PROMPT – Find and copy every line in the records that includes the string "Arts".

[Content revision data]

^^^^

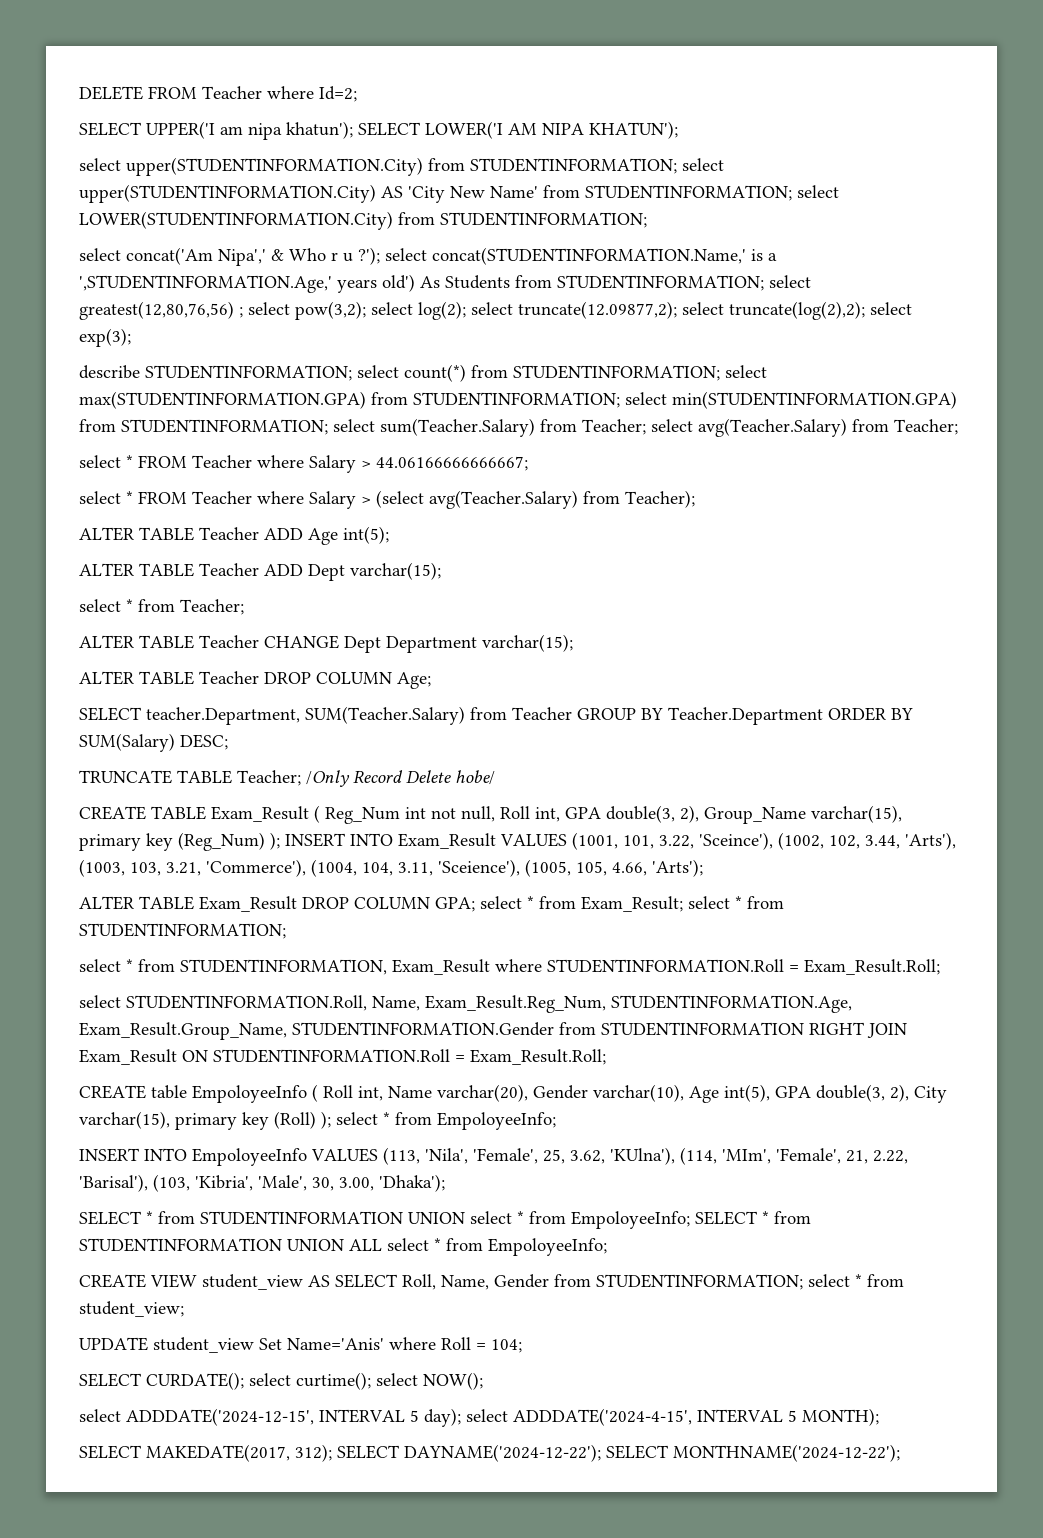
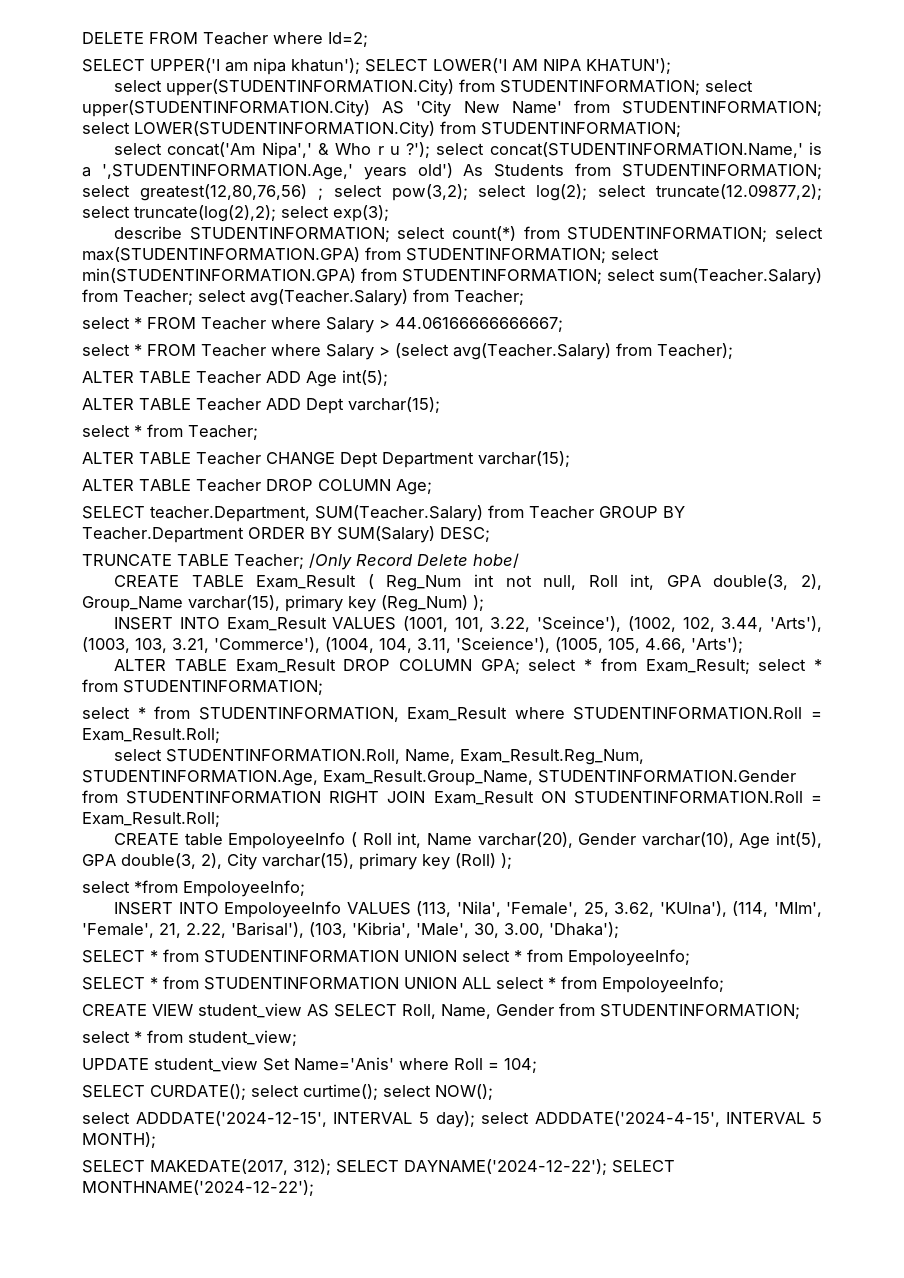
- CREATE TABLE Exam_Result ( Reg_Num int not null, Roll int, GPA double(3, 2), Group_Name varchar(15), primary key (Reg_Num) ); INSERT INTO Exam_Result VALUES (1001, 101, 3.22, 'Sceince'), (1002, 102, 3.44, 'Arts'), (1003, 103, 3.21, 'Commerce'), (1004, 104, 3.11, 'Sceience'), (1005, 105, 4.66, 'Arts');
+ CREATE TABLE Exam_Result ( Reg_Num int not null, Roll int, GPA double(3, 2), Group_Name varchar(15), primary key (Reg_Num) );
+ INSERT INTO Exam_Result VALUES (1001, 101, 3.22, 'Sceince'), (1002, 102, 3.44, 'Arts'), (1003, 103, 3.21, 'Commerce'), (1004, 104, 3.11, 'Sceience'), (1005, 105, 4.66, 'Arts');
- CREATE table EmpoloyeeInfo ( Roll int, Name varchar(20), Gender varchar(10), Age int(5), GPA double(3, 2), City varchar(15), primary key (Roll) ); select * from EmpoloyeeInfo;
+ CREATE table EmpoloyeeInfo ( Roll int, Name varchar(20), Gender varchar(10), Age int(5), GPA double(3, 2), City varchar(15), primary key (Roll) );
+ select *from EmpoloyeeInfo;
- SELECT * from STUDENTINFORMATION UNION select * from EmpoloyeeInfo; SELECT * from STUDENTINFORMATION UNION ALL select * from EmpoloyeeInfo;
+ SELECT * from STUDENTINFORMATION UNION select * from EmpoloyeeInfo;
+ SELECT * from STUDENTINFORMATION UNION ALL select * from EmpoloyeeInfo;
- CREATE VIEW student_view AS SELECT Roll, Name, Gender from STUDENTINFORMATION; select * from student_view;
+ CREATE VIEW student_view AS SELECT Roll, Name, Gender from STUDENTINFORMATION;
+ select * from student_view;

^^^^

EXPECTED ANSWER –
- CREATE TABLE Exam_Result ( Reg_Num int not null, Roll int, GPA double(3, 2), Group_Name varchar(15), primary key (Reg_Num) ); INSERT INTO Exam_Result VALUES (1001, 101, 3.22, 'Sceince'), (1002, 102, 3.44, 'Arts'), (1003, 103, 3.21, 'Commerce'), (1004, 104, 3.11, 'Sceience'), (1005, 105, 4.66, 'Arts');
+ INSERT INTO Exam_Result VALUES (1001, 101, 3.22, 'Sceince'), (1002, 102, 3.44, 'Arts'), (1003, 103, 3.21, 'Commerce'), (1004, 104, 3.11, 'Sceience'), (1005, 105, 4.66, 'Arts');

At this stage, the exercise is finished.